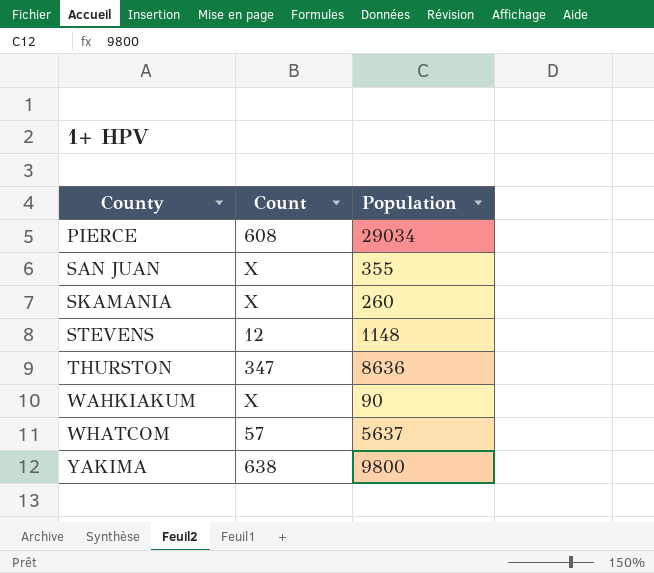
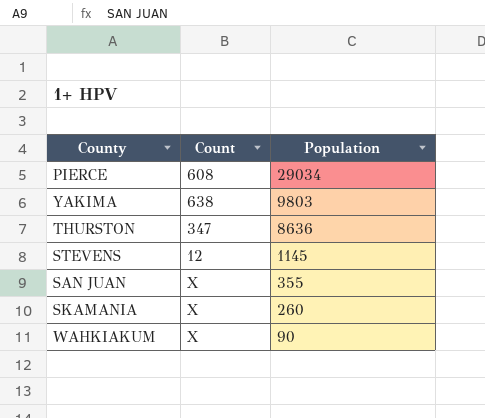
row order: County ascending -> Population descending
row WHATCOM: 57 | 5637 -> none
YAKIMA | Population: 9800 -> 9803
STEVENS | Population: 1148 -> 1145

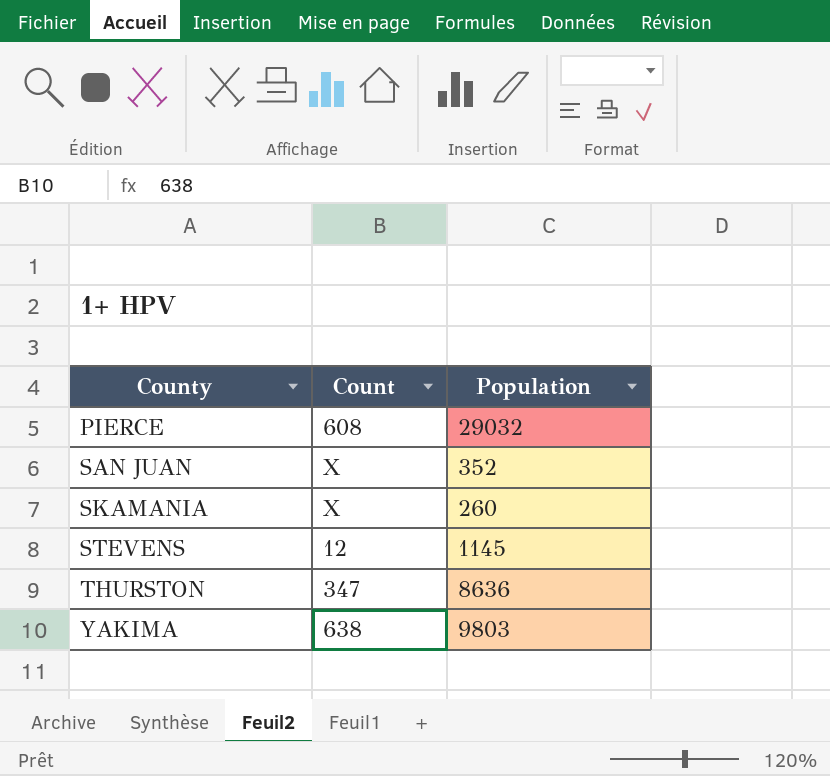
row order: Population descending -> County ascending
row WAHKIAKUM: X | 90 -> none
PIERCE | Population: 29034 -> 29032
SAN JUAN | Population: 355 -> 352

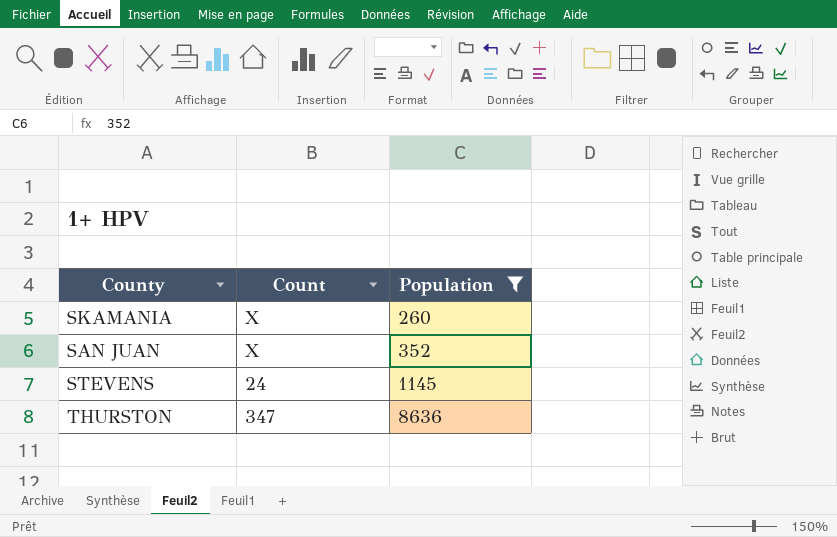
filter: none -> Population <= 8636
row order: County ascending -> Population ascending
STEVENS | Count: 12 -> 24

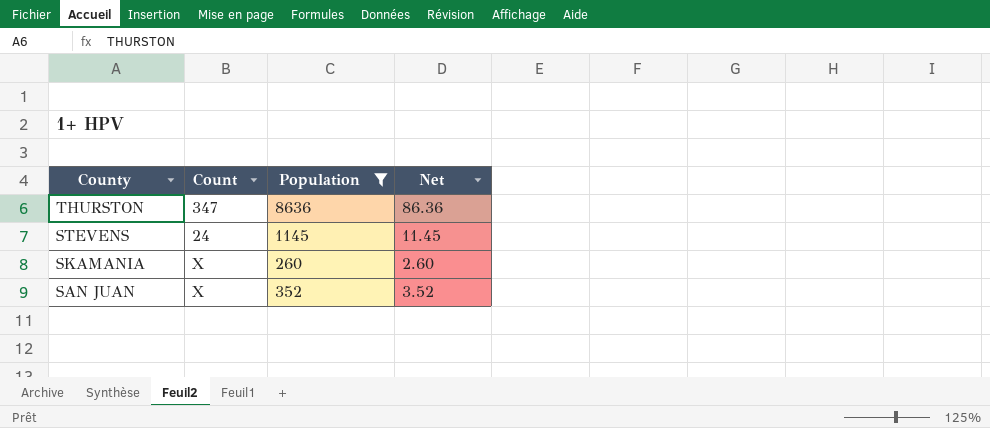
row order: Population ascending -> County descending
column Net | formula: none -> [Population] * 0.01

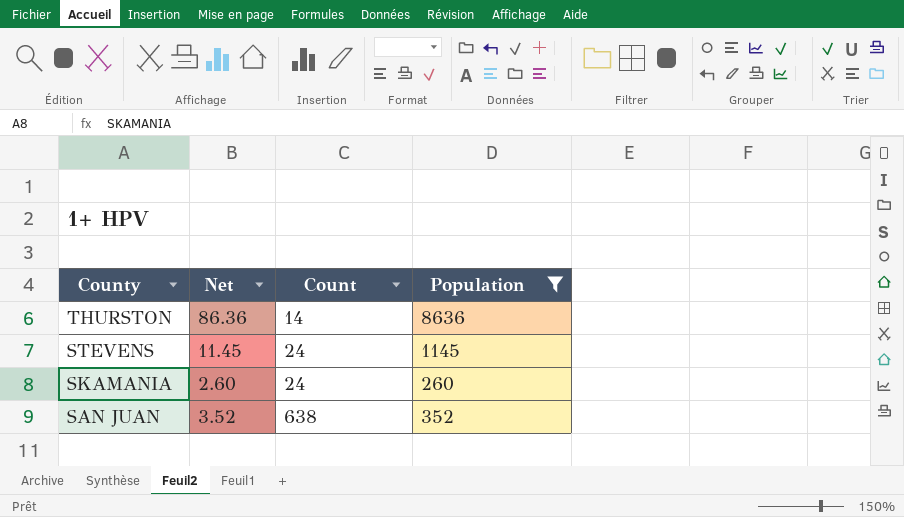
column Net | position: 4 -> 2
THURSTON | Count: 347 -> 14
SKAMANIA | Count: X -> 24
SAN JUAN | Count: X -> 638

*****

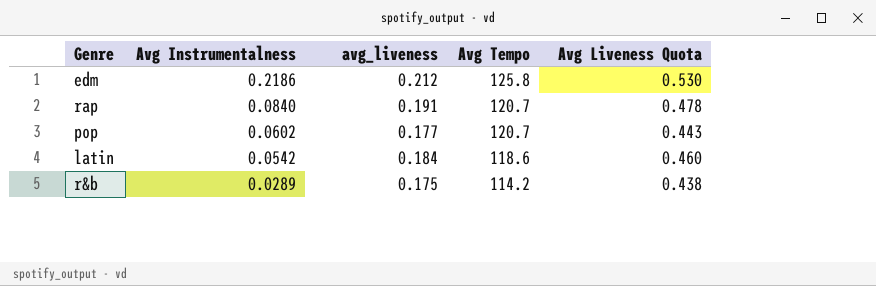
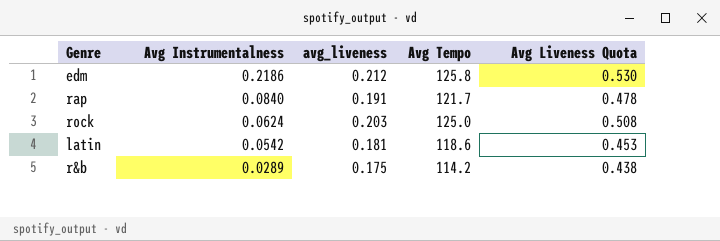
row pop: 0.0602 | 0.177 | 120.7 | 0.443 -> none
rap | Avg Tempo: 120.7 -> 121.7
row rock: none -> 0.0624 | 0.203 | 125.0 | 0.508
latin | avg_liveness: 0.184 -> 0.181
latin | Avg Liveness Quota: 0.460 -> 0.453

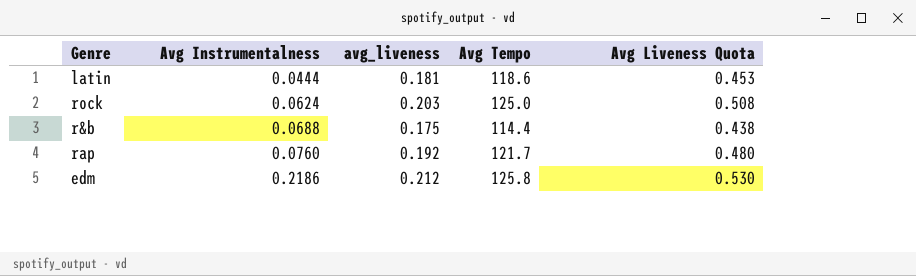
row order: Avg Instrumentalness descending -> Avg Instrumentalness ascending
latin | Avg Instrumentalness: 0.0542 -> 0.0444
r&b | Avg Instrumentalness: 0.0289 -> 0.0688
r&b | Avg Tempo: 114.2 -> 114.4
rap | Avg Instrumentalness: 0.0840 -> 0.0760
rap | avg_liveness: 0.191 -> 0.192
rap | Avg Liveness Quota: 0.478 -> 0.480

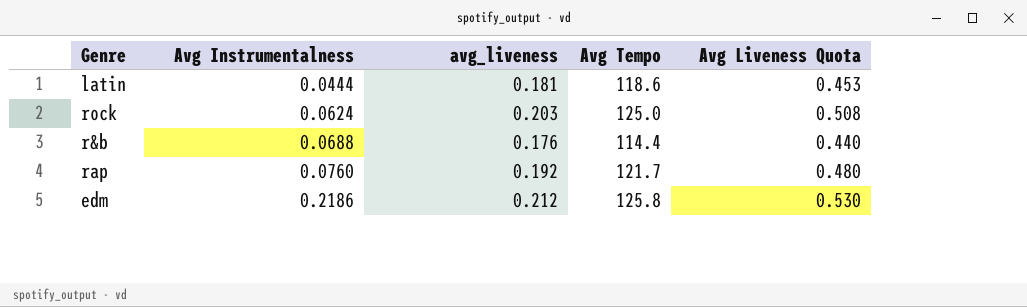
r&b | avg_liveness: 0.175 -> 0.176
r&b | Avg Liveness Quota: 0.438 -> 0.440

*****

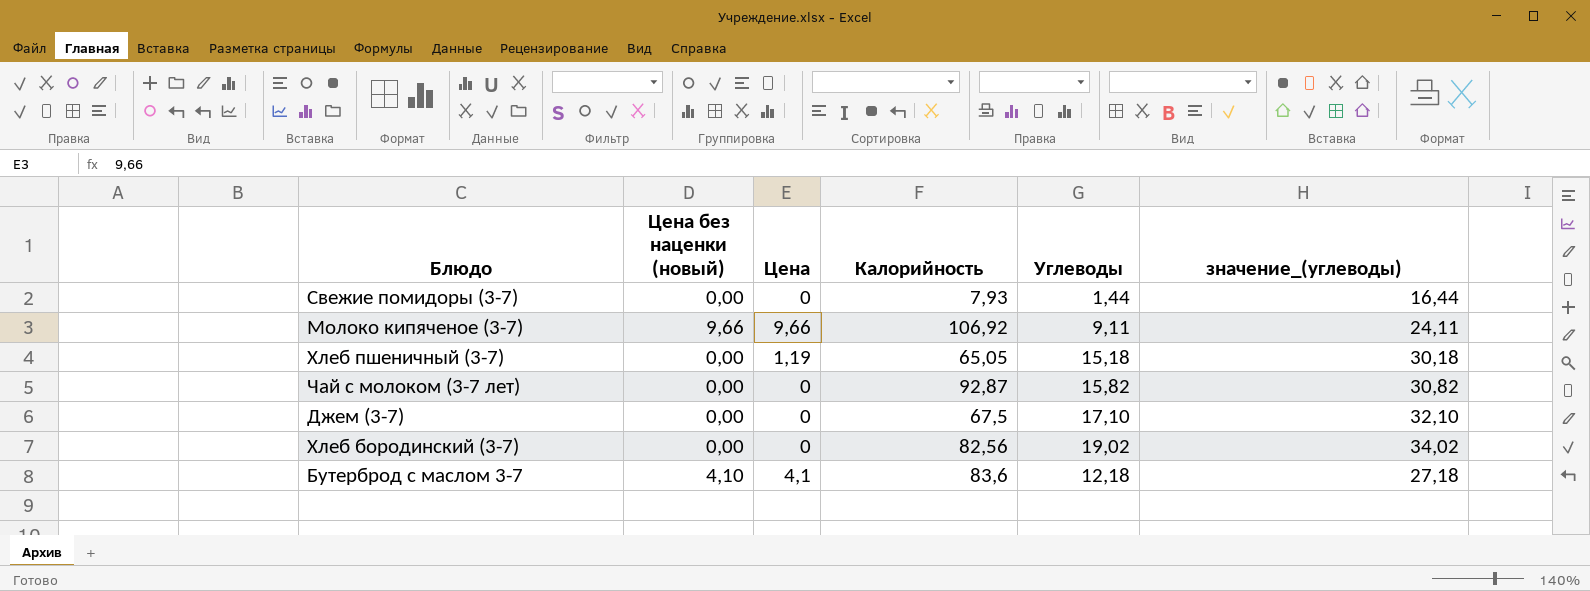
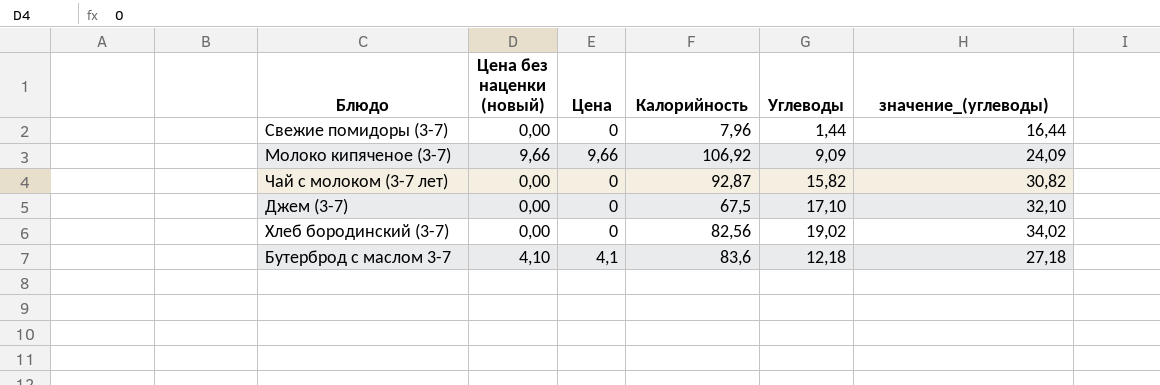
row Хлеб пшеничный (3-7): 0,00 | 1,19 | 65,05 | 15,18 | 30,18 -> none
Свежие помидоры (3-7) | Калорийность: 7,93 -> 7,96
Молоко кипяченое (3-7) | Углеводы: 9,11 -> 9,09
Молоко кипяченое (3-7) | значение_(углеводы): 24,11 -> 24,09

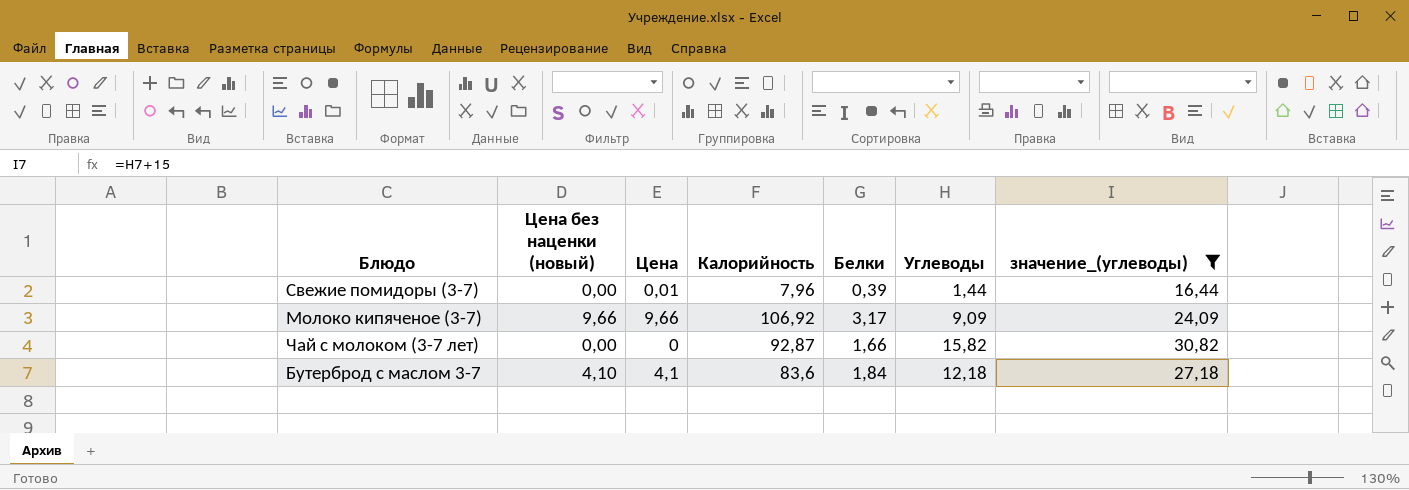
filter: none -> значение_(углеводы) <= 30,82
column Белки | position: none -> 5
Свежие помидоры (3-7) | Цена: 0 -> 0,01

*****

## Task statement
Everything from the line with "THURSTON | Count: 347 -> 14" through the line with "SAN JUAN | Count: X -> 638" in the listing above must be retyped exactly, with nothing added.

## Worked solution
THURSTON | Count: 347 -> 14
SKAMANIA | Count: X -> 24
SAN JUAN | Count: X -> 638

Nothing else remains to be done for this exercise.